After decomposition of concentration index values over 7 measured factors hypothesized to be associated with equity, we found that 24.89% of observed inequality for being fully NIP vaccinated for age was explained by defined unfair sources of variation (unexplained variation for full NIP vaccination, 75.11%; 95% CI, 73.94%-76.27%) (Table 4). Factors with the greatest contribution to equity were sex of child and province, which could explain 8.49% (95% CI, 7.74%-9.29%) and 8.54% (95% CI, 7.74%-9.24%) of observed inequity, respectively. Decomposition figures for other vaccines are presented in eFigure 4 in Supplement 1, and decomposition proportions are shown in Table 4. Inequity found for most NIP vaccines was mainly contributed by unexplained variation and likely randomly distributed owing to the small contribution of unfair factors identified in the model. For example, 73.29% (95% CI, 71.94%-74.64%) of differences for DTaP3 could not be explained by unfair factors. For non-NIP vaccines, however, inequity could be largely explained by unfair factors, with monthly family income per capita, caregiver education level, place of residence, and province of caregiver contributing the most to observed inequality in coverage.
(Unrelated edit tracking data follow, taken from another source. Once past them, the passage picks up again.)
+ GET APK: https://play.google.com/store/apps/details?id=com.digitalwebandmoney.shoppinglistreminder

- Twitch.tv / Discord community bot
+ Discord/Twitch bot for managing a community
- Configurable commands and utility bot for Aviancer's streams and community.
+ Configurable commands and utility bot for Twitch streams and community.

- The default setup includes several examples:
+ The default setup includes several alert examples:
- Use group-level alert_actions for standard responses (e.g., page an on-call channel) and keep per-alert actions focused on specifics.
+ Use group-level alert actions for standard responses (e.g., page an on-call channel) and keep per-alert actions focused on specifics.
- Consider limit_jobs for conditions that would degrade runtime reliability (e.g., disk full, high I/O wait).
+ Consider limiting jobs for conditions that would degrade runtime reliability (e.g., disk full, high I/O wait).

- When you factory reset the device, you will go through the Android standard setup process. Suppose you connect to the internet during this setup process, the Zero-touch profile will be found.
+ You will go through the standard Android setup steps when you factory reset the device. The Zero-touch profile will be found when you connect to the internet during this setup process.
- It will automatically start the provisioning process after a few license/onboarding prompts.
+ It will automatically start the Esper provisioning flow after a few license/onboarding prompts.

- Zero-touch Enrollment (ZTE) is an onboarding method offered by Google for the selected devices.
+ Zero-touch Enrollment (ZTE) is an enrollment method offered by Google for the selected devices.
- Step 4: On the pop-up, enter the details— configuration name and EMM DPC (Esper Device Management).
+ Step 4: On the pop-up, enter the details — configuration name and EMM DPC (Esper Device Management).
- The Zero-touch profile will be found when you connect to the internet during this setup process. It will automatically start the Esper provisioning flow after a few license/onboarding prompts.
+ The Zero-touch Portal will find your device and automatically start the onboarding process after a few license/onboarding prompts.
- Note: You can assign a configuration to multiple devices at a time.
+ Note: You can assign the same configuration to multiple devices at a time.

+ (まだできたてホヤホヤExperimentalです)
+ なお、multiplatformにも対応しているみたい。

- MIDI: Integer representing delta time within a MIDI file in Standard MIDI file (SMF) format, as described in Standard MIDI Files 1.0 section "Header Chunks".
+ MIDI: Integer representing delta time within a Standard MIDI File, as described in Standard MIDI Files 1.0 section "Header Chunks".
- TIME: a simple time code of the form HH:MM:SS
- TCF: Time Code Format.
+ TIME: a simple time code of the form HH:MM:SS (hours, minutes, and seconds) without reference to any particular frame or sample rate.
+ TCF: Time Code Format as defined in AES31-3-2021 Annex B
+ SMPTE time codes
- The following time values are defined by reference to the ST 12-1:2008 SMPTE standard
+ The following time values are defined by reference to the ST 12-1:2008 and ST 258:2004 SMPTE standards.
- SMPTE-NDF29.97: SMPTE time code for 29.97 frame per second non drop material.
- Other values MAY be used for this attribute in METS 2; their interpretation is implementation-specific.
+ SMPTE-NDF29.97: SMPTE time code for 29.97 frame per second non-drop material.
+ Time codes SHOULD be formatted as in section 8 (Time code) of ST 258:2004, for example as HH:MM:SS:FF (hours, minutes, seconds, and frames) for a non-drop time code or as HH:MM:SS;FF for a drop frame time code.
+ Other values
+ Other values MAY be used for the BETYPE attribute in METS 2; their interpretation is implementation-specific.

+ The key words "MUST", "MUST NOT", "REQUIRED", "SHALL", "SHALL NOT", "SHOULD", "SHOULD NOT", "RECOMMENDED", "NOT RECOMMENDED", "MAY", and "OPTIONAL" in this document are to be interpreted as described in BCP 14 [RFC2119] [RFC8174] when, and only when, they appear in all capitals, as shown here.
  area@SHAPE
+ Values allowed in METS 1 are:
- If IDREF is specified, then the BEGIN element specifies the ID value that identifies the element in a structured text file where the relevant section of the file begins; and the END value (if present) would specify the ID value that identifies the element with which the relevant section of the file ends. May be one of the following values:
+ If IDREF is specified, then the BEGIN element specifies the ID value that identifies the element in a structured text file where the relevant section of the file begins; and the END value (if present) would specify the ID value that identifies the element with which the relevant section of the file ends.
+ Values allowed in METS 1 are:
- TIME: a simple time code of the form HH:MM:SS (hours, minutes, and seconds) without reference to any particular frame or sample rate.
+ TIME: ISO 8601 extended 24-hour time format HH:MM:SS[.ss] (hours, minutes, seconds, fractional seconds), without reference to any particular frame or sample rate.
For example, the proportion of explained inequity for PCV3 was 40.94% (95% CI, 39.49%-42.39%), 22.67% (95% CI, 21.43%-23.9%), 27.15% (95% CI, 25.84%-28.46%), and 0.68% (95% CI, 0.44%-0.92%) for these factors, respectively. The third dose of PCV had the largest proportion of equity (91.72%) explained by unfair factors among 5 non-NIP vaccines studied (unexplained variation, 8.28%; 95% CI, 7.46%-9.09%).
Table 4. Contribution of Factors Associated With Equity by Vaccine and Dose.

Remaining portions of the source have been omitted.